• **ASSIGNMENT**: Pull every "font" line out of the data below.

Web document revisions:

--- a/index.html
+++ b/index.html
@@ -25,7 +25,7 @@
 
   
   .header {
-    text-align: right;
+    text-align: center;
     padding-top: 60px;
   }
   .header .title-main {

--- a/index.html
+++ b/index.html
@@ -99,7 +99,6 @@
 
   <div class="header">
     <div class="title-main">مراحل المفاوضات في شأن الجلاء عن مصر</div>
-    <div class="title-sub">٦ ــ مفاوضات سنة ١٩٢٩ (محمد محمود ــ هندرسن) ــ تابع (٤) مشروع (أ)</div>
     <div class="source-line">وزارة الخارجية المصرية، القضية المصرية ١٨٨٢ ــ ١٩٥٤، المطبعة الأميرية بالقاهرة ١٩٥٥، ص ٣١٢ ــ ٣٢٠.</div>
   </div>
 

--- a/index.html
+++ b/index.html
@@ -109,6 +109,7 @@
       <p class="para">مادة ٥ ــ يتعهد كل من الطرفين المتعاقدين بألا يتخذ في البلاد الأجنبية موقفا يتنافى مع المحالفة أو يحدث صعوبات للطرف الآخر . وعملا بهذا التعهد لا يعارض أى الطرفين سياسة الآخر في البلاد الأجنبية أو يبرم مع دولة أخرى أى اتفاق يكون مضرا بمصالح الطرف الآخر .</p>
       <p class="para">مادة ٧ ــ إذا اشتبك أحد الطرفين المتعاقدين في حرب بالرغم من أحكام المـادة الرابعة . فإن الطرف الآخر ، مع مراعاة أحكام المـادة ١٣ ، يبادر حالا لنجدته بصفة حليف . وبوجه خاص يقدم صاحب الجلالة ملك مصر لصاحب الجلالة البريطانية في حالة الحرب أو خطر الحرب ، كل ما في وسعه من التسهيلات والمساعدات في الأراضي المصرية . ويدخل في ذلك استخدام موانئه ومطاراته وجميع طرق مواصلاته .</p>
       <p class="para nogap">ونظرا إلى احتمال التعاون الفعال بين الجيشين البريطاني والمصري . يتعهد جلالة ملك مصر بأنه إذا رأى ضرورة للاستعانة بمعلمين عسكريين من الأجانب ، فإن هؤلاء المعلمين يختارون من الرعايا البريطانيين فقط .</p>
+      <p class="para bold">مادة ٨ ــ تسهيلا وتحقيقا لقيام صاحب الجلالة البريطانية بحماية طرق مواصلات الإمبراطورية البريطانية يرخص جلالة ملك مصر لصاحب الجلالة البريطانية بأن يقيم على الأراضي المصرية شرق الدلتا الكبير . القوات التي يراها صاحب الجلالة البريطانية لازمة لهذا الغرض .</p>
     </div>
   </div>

--

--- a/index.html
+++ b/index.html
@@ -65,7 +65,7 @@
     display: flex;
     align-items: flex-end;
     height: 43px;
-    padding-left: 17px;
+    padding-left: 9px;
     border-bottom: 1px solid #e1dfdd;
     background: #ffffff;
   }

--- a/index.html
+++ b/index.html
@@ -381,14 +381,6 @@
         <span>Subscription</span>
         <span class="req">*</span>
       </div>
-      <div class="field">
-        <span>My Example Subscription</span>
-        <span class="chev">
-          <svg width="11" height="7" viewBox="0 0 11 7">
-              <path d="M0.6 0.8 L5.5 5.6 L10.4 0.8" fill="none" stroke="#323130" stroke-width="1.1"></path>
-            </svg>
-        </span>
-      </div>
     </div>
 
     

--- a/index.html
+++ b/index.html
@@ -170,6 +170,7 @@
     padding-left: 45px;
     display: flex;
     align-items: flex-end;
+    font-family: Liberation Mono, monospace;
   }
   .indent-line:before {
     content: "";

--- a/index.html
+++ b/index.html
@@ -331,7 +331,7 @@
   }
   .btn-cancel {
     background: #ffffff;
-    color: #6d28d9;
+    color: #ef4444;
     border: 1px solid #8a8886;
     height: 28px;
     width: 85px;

* * *

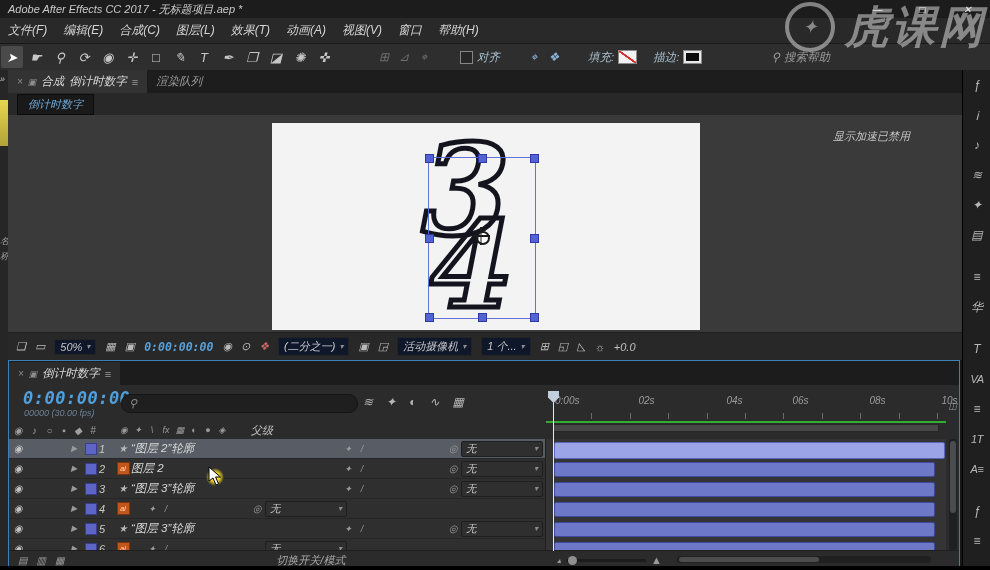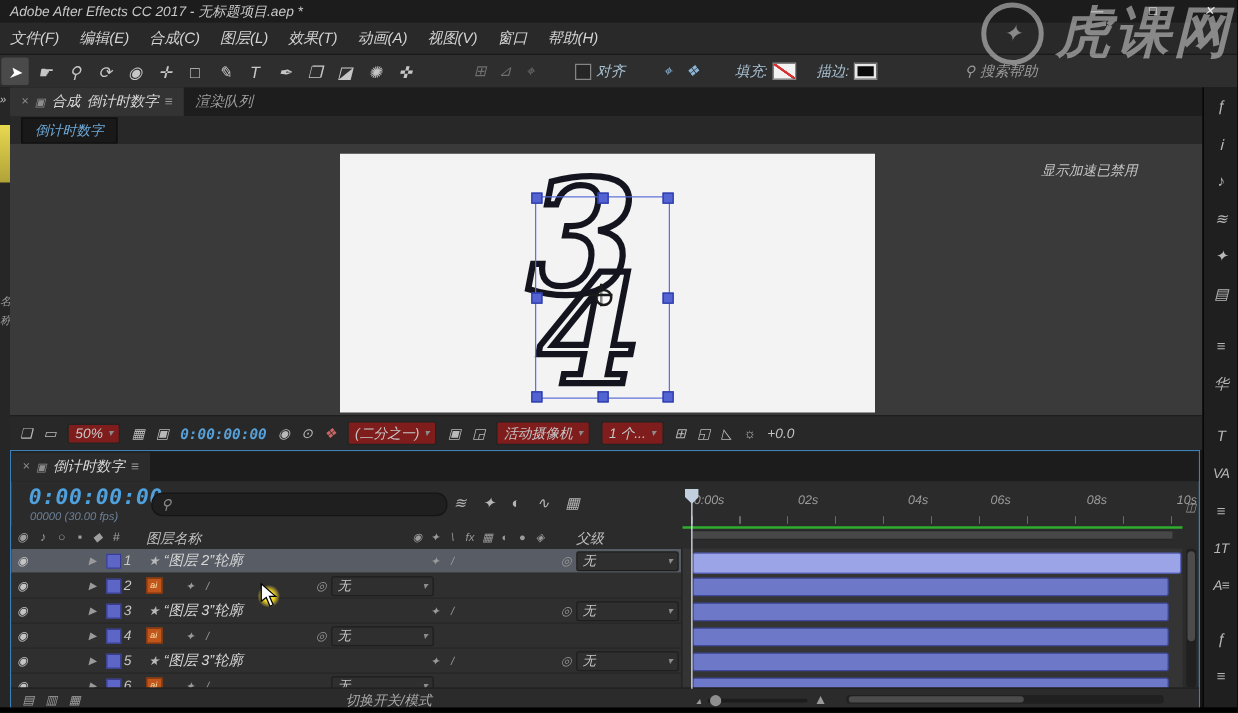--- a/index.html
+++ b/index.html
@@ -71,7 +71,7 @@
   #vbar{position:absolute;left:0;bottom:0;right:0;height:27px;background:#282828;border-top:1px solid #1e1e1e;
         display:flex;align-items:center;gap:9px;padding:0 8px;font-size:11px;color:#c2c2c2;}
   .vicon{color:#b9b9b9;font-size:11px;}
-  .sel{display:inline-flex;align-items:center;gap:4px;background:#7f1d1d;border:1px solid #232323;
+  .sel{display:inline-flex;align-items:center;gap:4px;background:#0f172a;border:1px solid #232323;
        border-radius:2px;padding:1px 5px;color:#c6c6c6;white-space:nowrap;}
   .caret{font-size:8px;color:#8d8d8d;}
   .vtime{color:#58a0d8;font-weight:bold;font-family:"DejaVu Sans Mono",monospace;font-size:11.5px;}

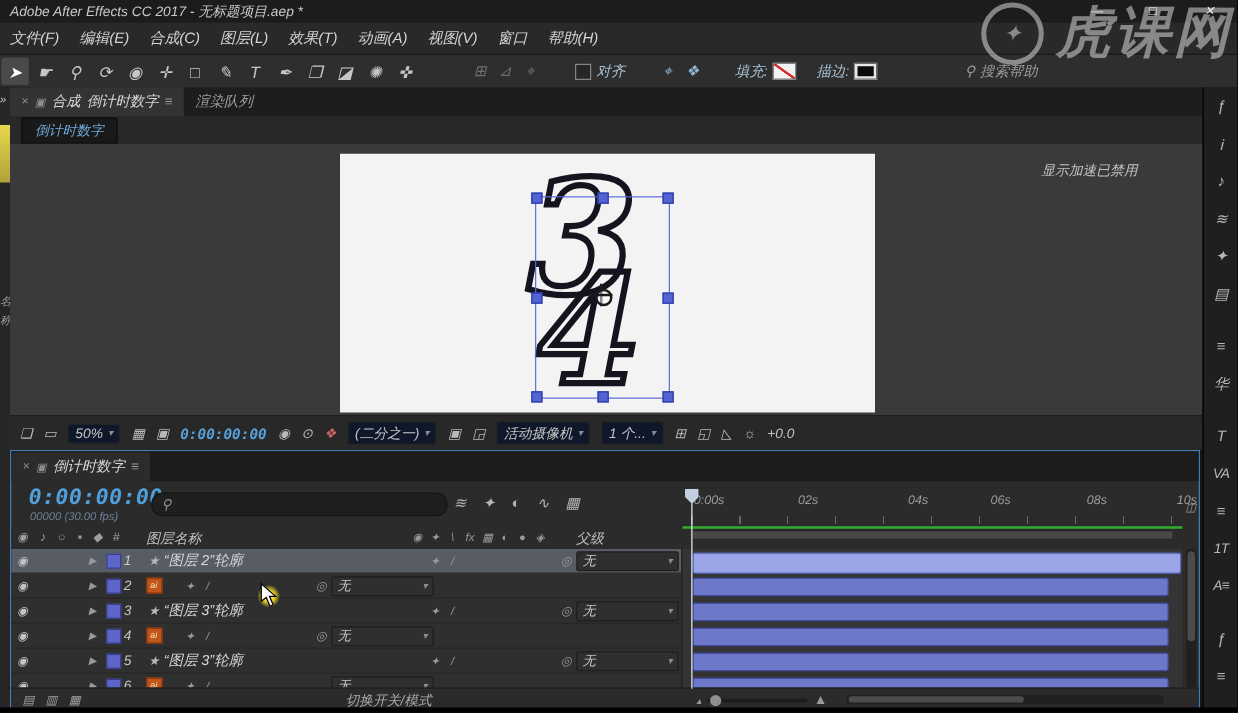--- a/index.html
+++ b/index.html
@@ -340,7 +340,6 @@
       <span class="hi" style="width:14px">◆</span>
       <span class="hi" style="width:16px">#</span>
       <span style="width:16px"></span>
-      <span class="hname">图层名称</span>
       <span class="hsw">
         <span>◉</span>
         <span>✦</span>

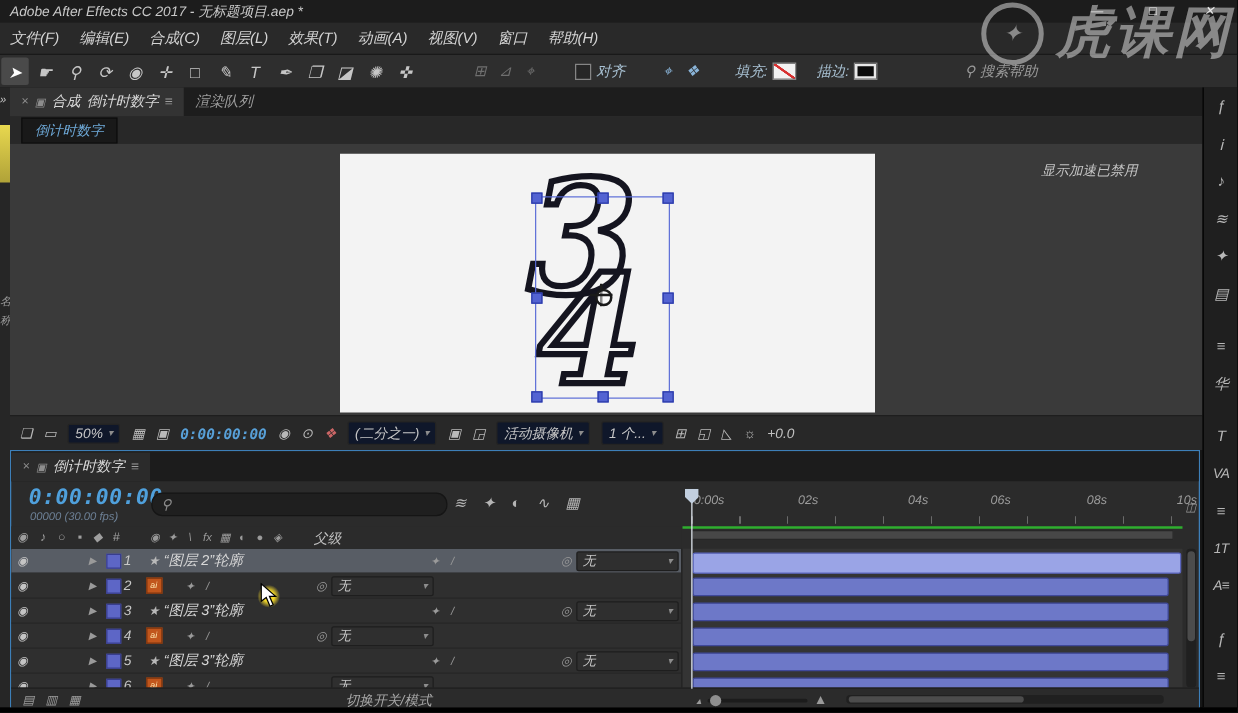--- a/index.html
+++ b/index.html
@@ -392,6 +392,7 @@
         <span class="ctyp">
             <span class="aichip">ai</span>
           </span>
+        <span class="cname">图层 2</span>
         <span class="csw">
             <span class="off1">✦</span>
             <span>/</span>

• **RESULT OF THIS TASK**:
+    font-family: Liberation Mono, monospace;
         display:flex;align-items:center;gap:9px;padding:0 8px;font-size:11px;color:#c2c2c2;}
   .vicon{color:#b9b9b9;font-size:11px;}
   .caret{font-size:8px;color:#8d8d8d;}
   .vtime{color:#58a0d8;font-weight:bold;font-family:"DejaVu Sans Mono",monospace;font-size:11.5px;}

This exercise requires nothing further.